**Exercise brief:**
Nothing but the lines from the start of the data through the line with "Pratik Patel | Balls: 17 -> 18" should appear in the answer, each retyped exactly, and pictures should not.

**Revision tracking records:**

==============================

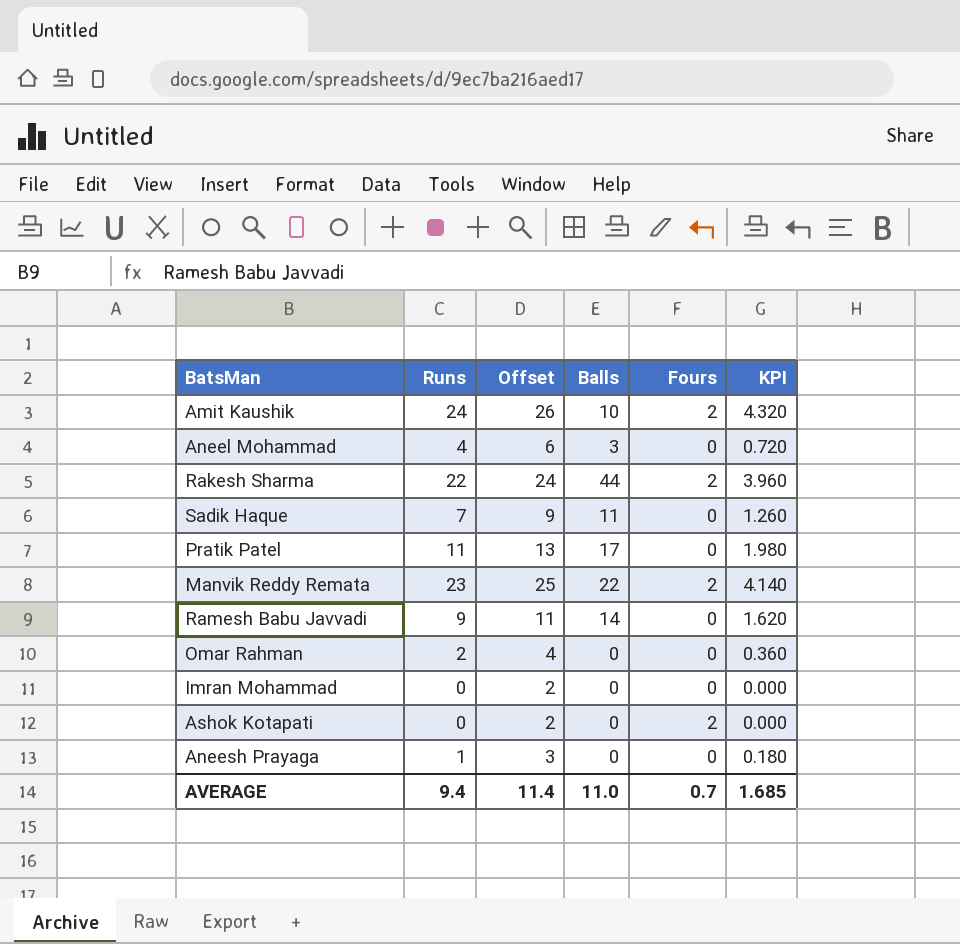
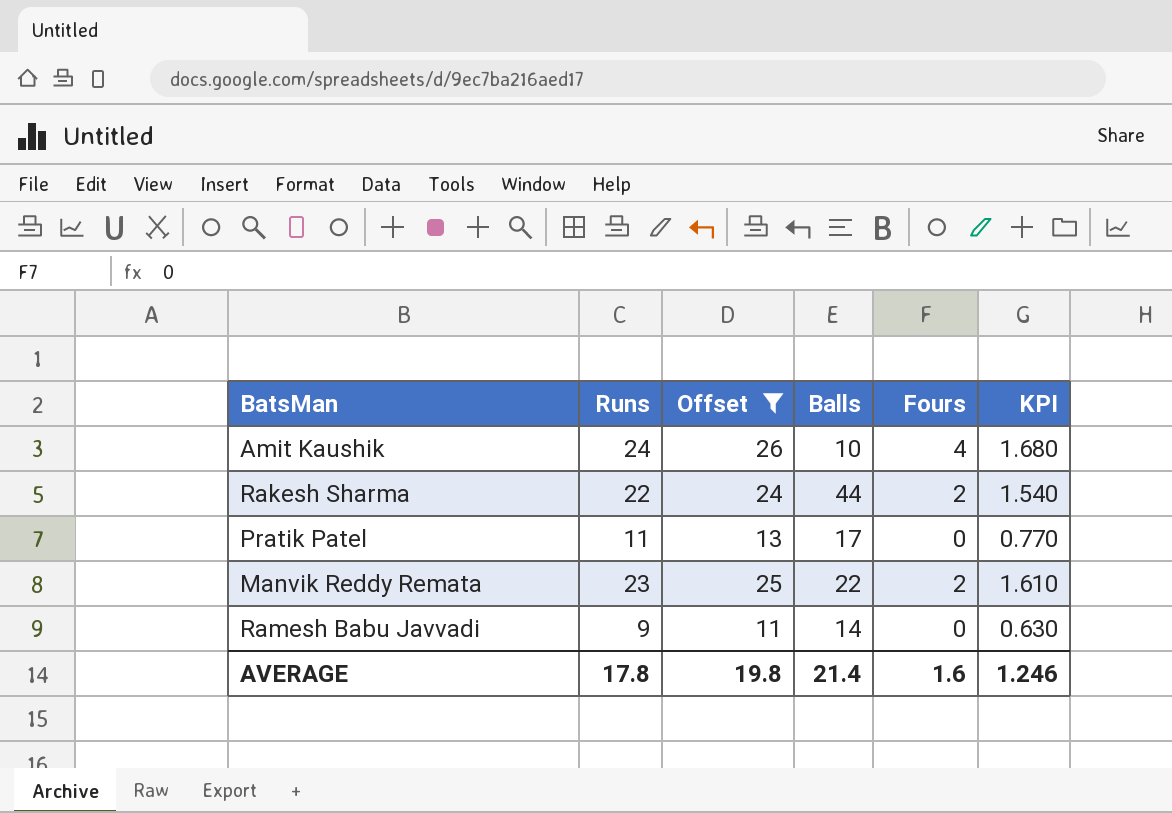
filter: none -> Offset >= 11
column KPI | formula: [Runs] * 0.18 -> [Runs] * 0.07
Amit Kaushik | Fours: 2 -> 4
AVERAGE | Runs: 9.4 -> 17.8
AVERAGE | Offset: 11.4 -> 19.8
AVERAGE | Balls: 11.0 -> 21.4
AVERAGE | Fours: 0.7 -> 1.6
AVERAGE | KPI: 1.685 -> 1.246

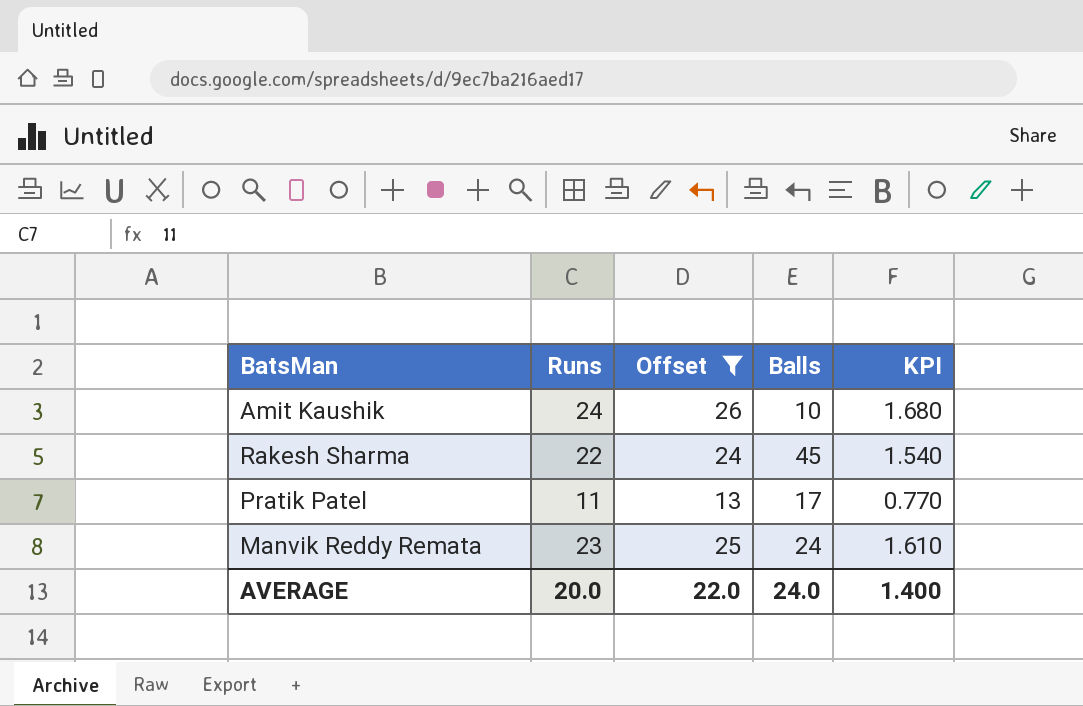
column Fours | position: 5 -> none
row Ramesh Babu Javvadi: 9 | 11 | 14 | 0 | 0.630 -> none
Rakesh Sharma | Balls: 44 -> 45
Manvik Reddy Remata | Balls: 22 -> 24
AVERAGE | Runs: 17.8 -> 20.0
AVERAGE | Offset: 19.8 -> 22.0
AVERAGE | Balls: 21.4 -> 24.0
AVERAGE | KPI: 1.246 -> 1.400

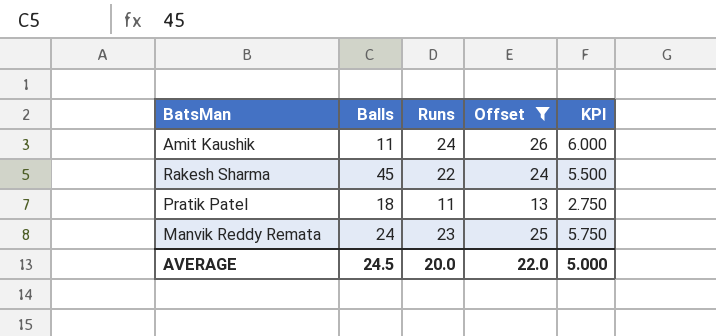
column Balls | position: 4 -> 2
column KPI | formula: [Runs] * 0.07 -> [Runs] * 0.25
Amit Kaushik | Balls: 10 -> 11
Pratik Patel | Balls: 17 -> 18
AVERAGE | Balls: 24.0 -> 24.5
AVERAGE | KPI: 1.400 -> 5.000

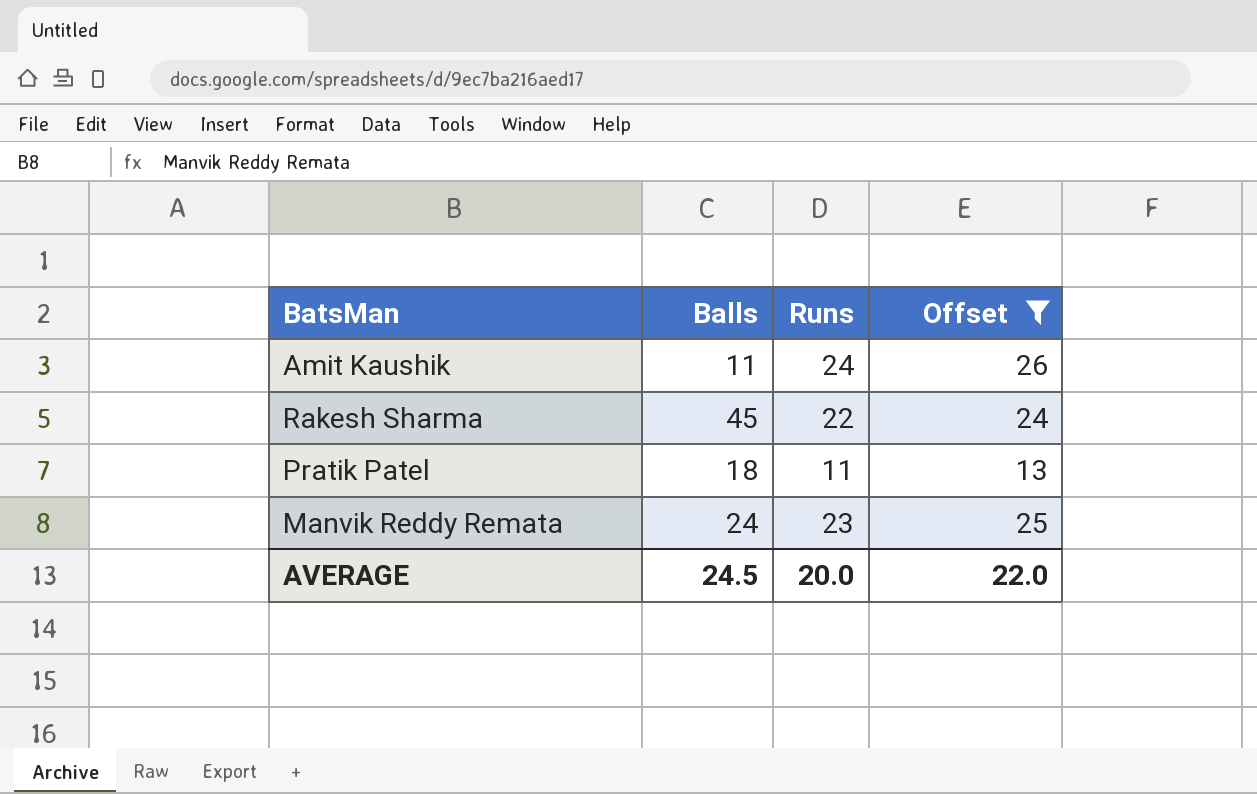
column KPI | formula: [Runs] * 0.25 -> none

==============================

**Answer space:**
filter: none -> Offset >= 11
column KPI | formula: [Runs] * 0.18 -> [Runs] * 0.07
Amit Kaushik | Fours: 2 -> 4
AVERAGE | Runs: 9.4 -> 17.8
AVERAGE | Offset: 11.4 -> 19.8
AVERAGE | Balls: 11.0 -> 21.4
AVERAGE | Fours: 0.7 -> 1.6
AVERAGE | KPI: 1.685 -> 1.246

column Fours | position: 5 -> none
row Ramesh Babu Javvadi: 9 | 11 | 14 | 0 | 0.630 -> none
Rakesh Sharma | Balls: 44 -> 45
Manvik Reddy Remata | Balls: 22 -> 24
AVERAGE | Runs: 17.8 -> 20.0
AVERAGE | Offset: 19.8 -> 22.0
AVERAGE | Balls: 21.4 -> 24.0
AVERAGE | KPI: 1.246 -> 1.400

column Balls | position: 4 -> 2
column KPI | formula: [Runs] * 0.07 -> [Runs] * 0.25
Amit Kaushik | Balls: 10 -> 11
Pratik Patel | Balls: 17 -> 18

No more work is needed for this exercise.